[Web page revision data]
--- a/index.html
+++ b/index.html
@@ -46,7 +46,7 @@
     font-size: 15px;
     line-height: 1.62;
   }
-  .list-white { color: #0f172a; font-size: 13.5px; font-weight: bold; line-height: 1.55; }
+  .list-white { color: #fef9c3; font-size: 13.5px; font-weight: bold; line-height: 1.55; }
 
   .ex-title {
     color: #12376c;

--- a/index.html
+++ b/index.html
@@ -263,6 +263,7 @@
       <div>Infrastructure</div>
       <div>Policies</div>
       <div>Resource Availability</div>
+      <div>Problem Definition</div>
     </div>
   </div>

--

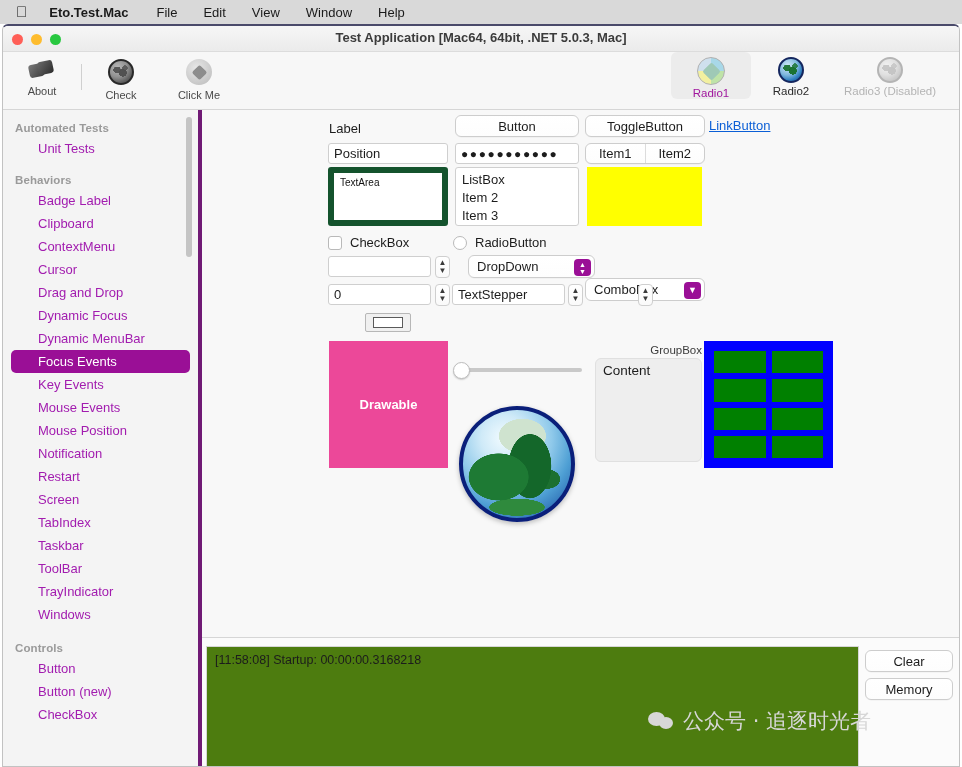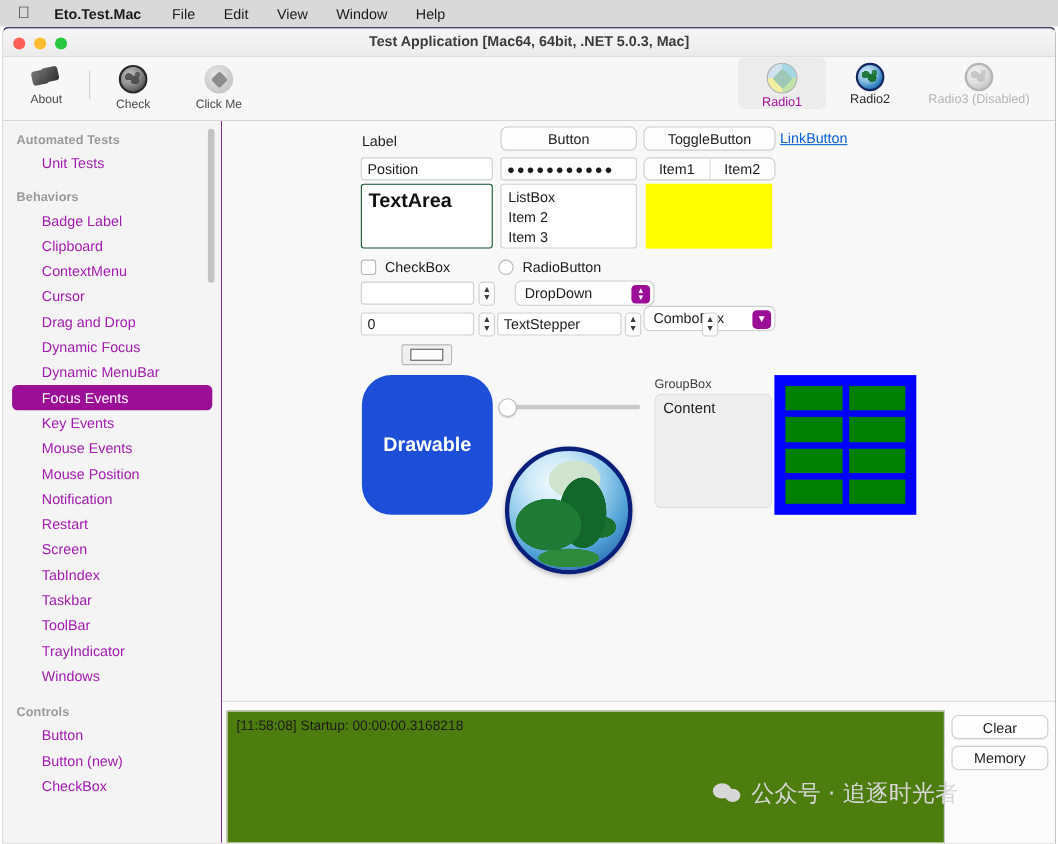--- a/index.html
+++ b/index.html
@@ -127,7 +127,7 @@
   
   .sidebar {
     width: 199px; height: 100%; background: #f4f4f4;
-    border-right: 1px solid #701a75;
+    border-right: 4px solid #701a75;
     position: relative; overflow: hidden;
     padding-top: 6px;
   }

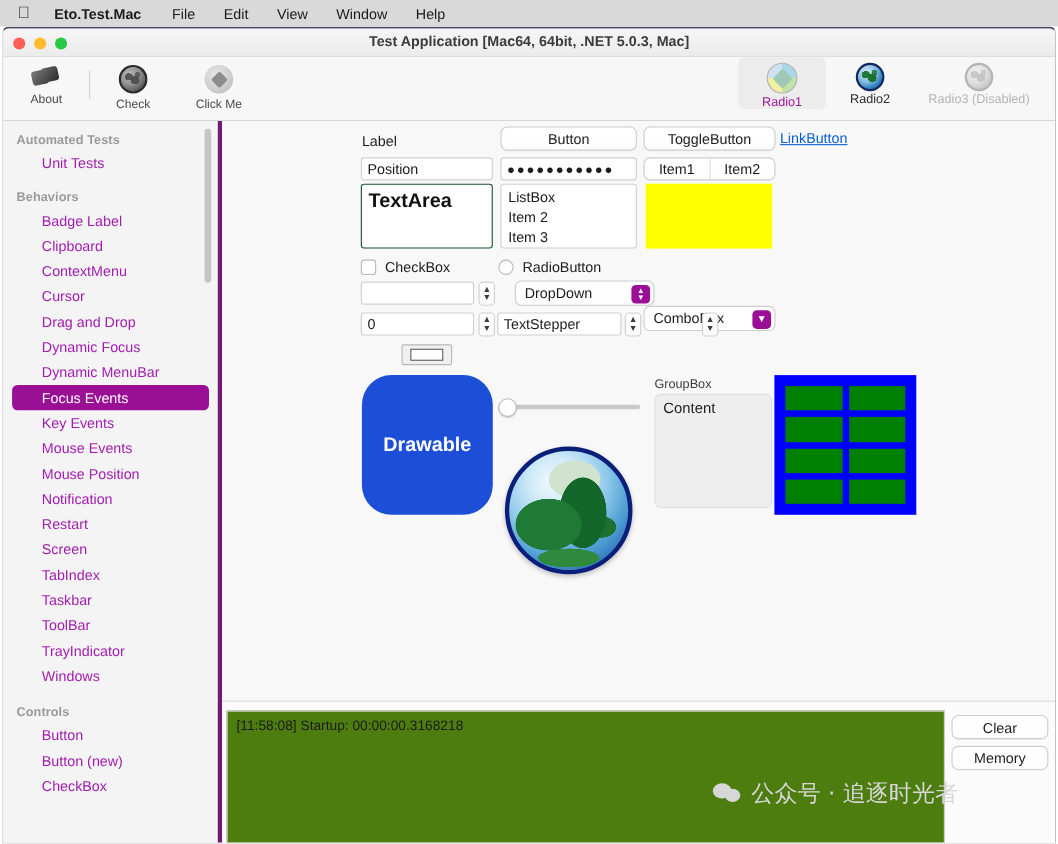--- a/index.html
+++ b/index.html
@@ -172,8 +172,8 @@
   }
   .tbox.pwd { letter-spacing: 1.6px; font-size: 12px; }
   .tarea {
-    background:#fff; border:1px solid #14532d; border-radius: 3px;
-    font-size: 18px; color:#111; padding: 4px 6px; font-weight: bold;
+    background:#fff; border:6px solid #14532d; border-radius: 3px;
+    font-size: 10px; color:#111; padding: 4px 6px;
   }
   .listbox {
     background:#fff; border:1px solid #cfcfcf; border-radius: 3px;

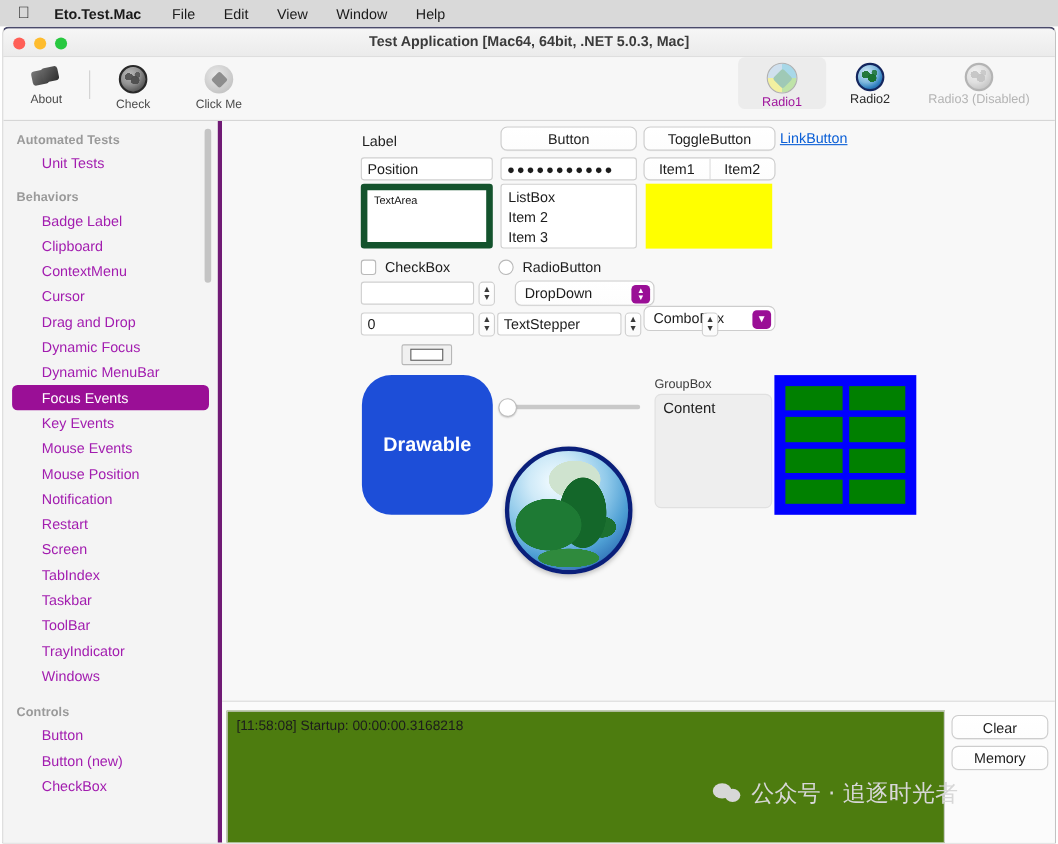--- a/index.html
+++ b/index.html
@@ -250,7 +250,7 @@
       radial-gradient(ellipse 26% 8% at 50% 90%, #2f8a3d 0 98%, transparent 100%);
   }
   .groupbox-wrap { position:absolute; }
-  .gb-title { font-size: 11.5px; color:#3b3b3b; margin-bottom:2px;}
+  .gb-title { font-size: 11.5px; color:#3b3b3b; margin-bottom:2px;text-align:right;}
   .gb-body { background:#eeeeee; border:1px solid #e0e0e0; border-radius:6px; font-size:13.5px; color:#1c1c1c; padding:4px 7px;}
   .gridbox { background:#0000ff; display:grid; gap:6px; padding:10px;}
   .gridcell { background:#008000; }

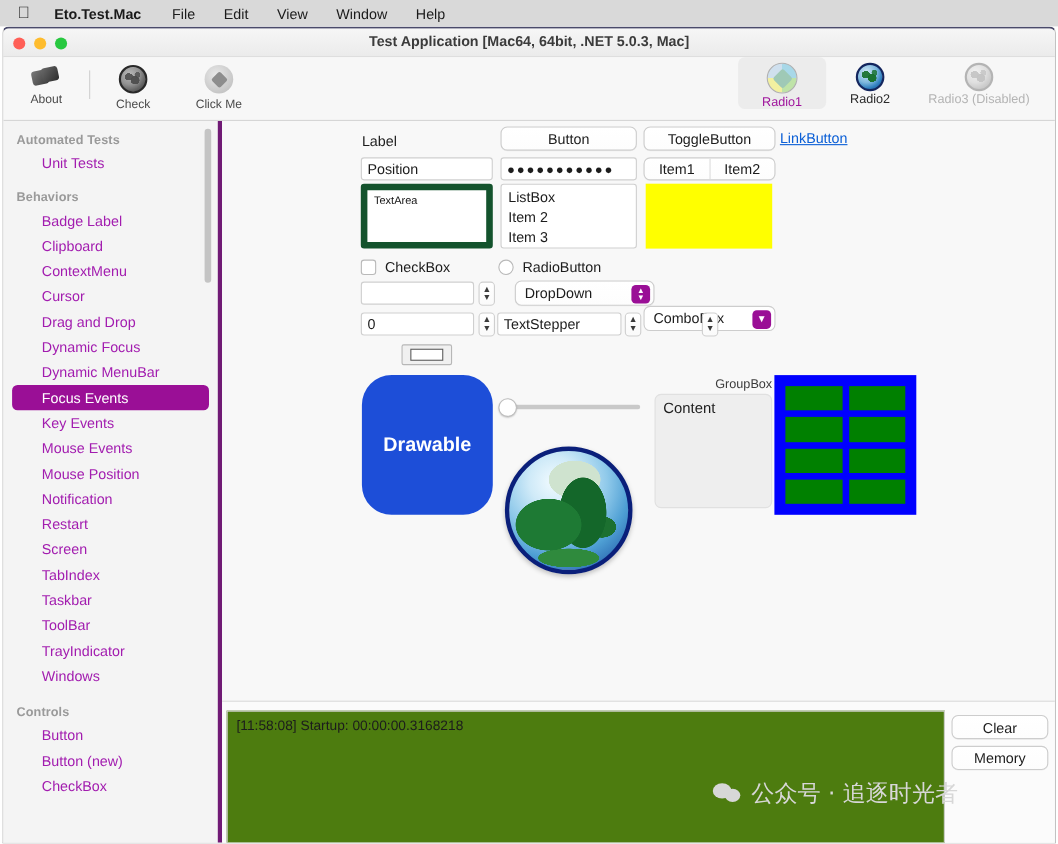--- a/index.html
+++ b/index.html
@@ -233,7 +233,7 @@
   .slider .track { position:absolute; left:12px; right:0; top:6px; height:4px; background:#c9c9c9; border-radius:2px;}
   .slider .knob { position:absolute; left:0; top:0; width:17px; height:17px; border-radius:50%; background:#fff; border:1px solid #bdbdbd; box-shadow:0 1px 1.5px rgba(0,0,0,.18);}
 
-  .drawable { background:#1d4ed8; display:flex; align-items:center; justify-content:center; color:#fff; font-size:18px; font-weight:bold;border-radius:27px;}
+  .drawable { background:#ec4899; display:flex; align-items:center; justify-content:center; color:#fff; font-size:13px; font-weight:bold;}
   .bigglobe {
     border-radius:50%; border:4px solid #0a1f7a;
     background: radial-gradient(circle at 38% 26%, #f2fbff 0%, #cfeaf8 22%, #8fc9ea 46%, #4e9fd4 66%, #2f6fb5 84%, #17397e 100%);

> **WHAT TO DO**:
Every line above that holds the string "bold" should be copied out.

> **WRITTEN RESPONSE**:
-  .list-white { color: #0f172a; font-size: 13.5px; font-weight: bold; line-height: 1.55; }
+  .list-white { color: #fef9c3; font-size: 13.5px; font-weight: bold; line-height: 1.55; }
-    font-size: 18px; color:#111; padding: 4px 6px; font-weight: bold;
-  .drawable { background:#1d4ed8; display:flex; align-items:center; justify-content:center; color:#fff; font-size:18px; font-weight:bold;border-radius:27px;}
+  .drawable { background:#ec4899; display:flex; align-items:center; justify-content:center; color:#fff; font-size:13px; font-weight:bold;}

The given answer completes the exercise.